:: Required action ::
Beginning with the line that holds "font-size: 13px ->", copy each line through the end of the material below, exactly and with no pictures.

:: Data supplied ::
┌──

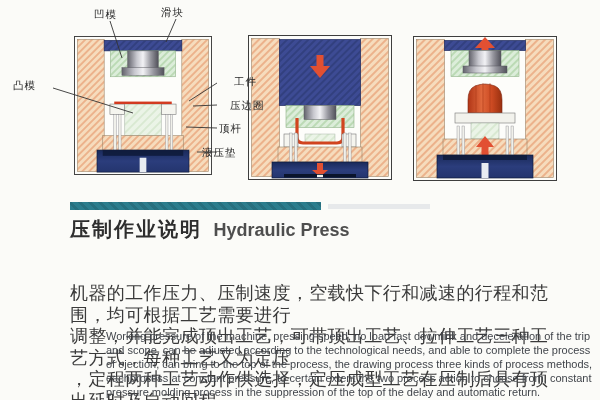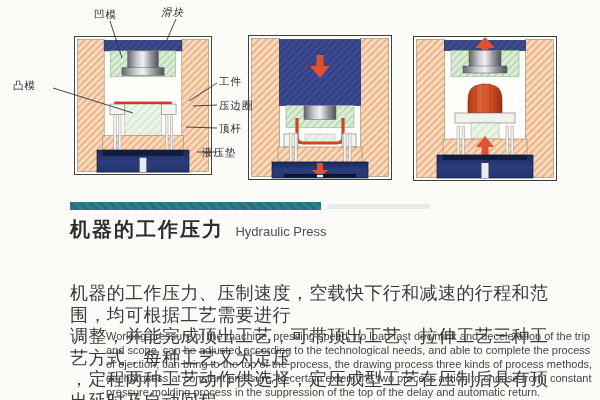"滑块" #lbl-slider { font-style: italic -> none }
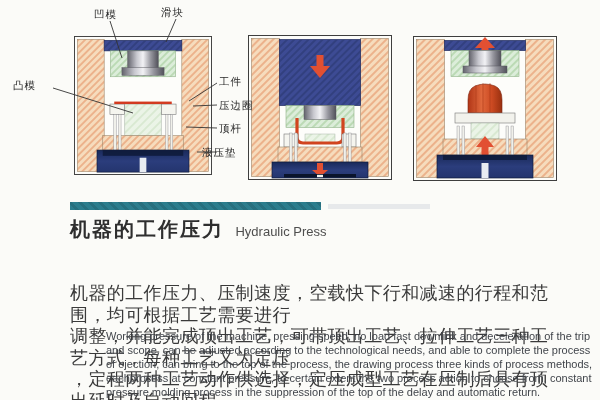"工件" #lbl-workpiece { left: 219px -> 234px }
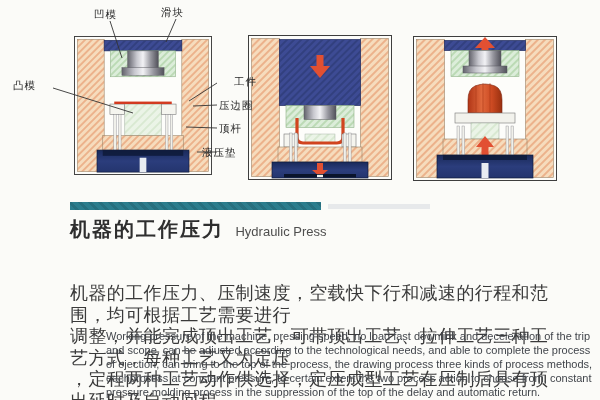"压边圈" #lbl-ring { left: 219px -> 230px }
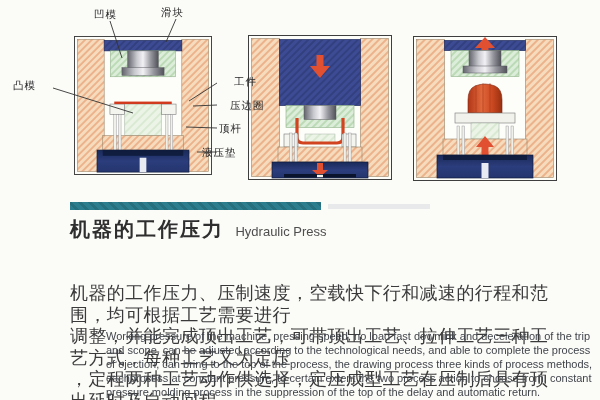"机器的工作压力" span.zh { text: 机器的工作压力 -> 压制作业说明 }
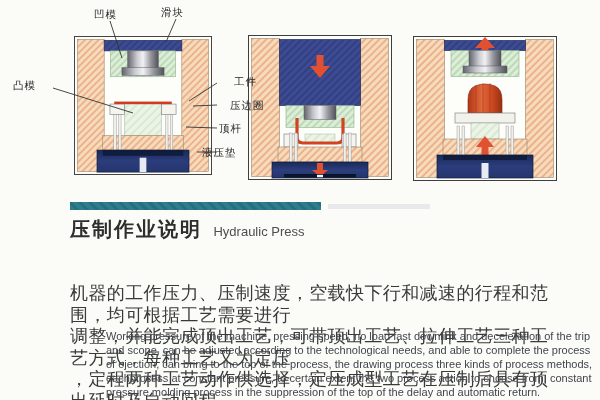"Hydraulic Press" .heading .en { font-size: 13px -> 18px; font-weight: normal -> bold }
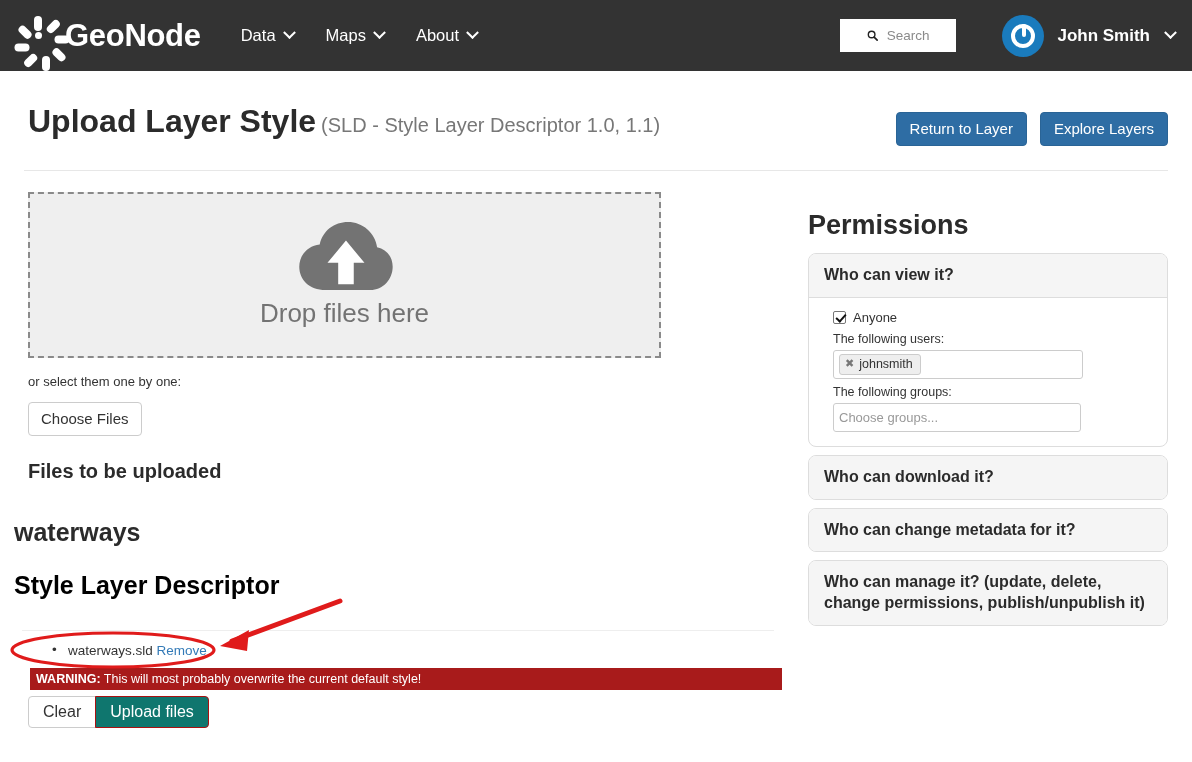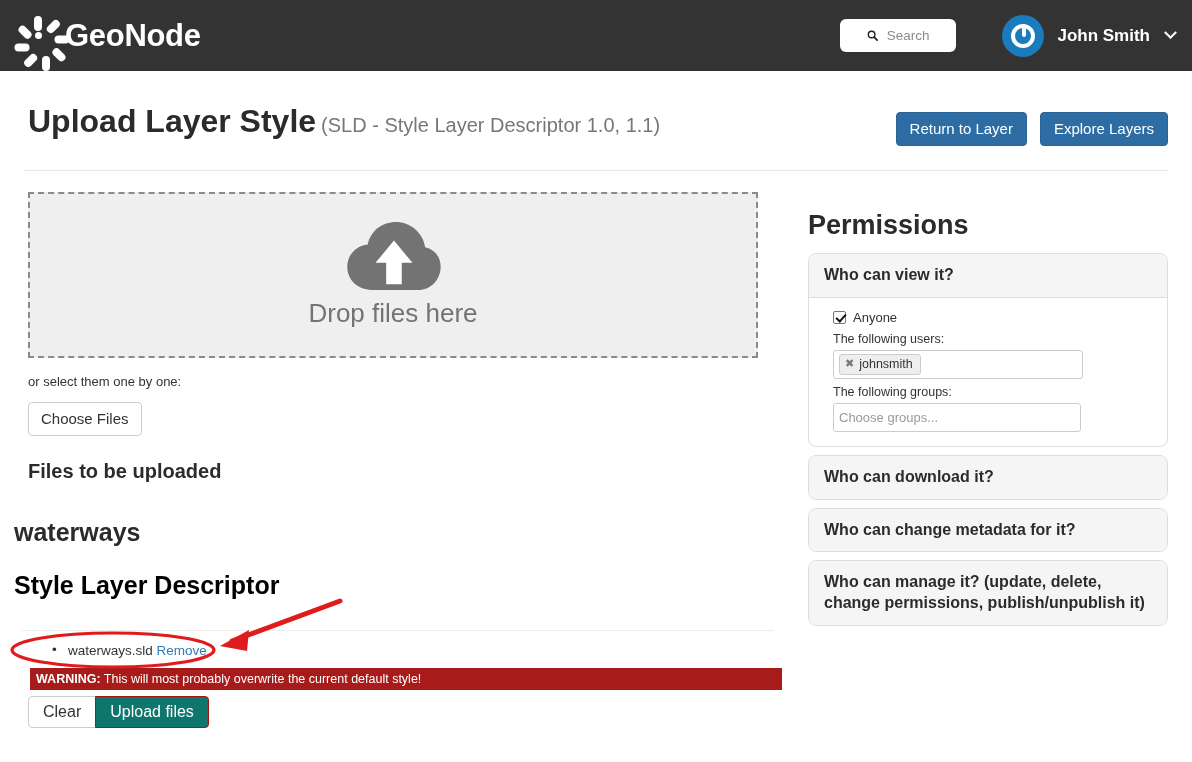"Data" div.nav-links { html: none -> <div> <a> <span>Data</span> <span></span> </a> <a> <span>Maps</span> <span></span> </a> <a> <span>About</span> <span></span> </a> </div> }
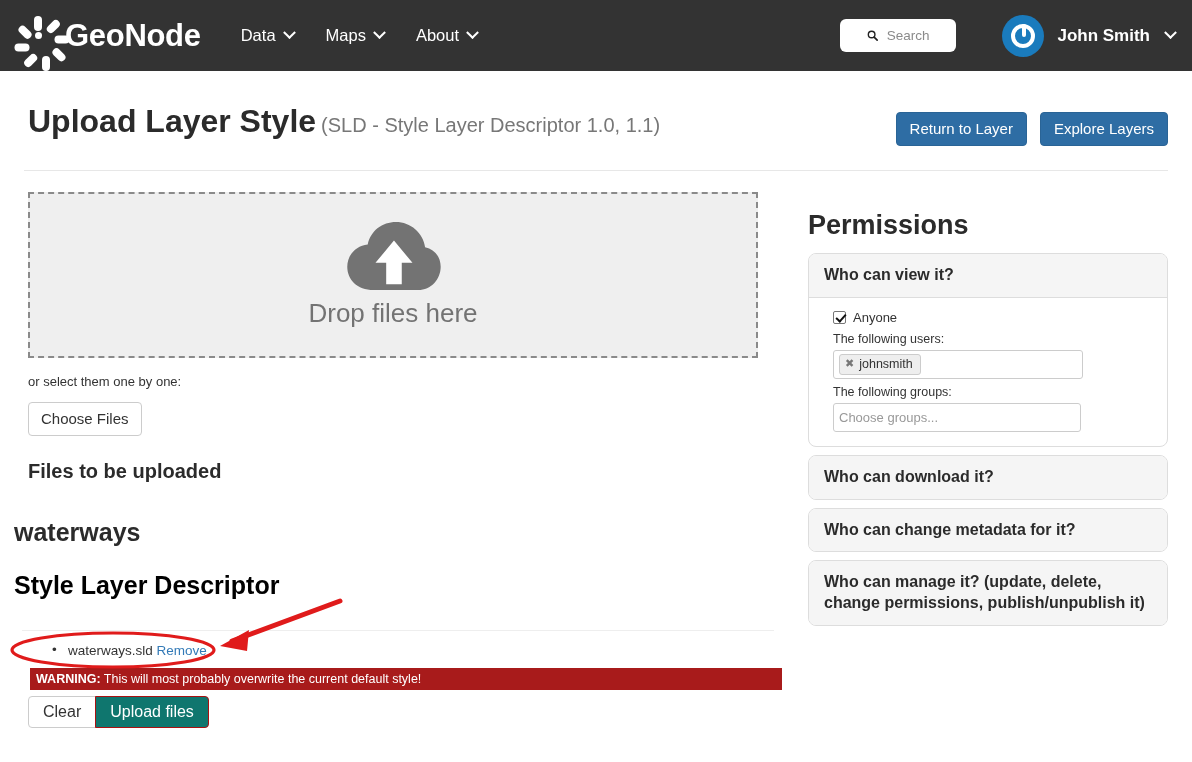"Search" .searchbox { border-radius: 6px -> 0 }
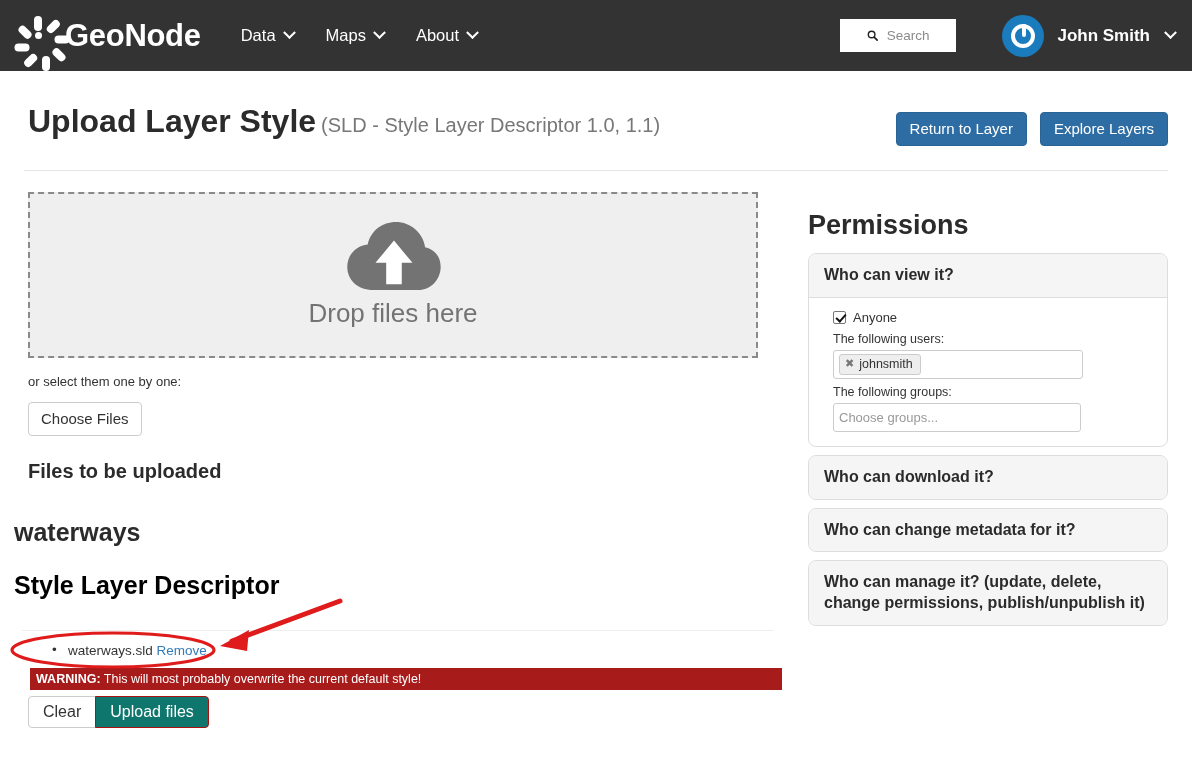"Drop files here" .dropzone { width: 730px -> 633px }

└──

:: Completed task ::
"Hydraulic Press" .heading .en { font-size: 13px -> 18px; font-weight: normal -> bold }
"Data" div.nav-links { html: none -> <div> <a> <span>Data</span> <span></span> </a> <a> <span>Maps</span> <span></span> </a> <a> <span>About</span> <span></span> </a> </div> }
"Search" .searchbox { border-radius: 6px -> 0 }
"Drop files here" .dropzone { width: 730px -> 633px }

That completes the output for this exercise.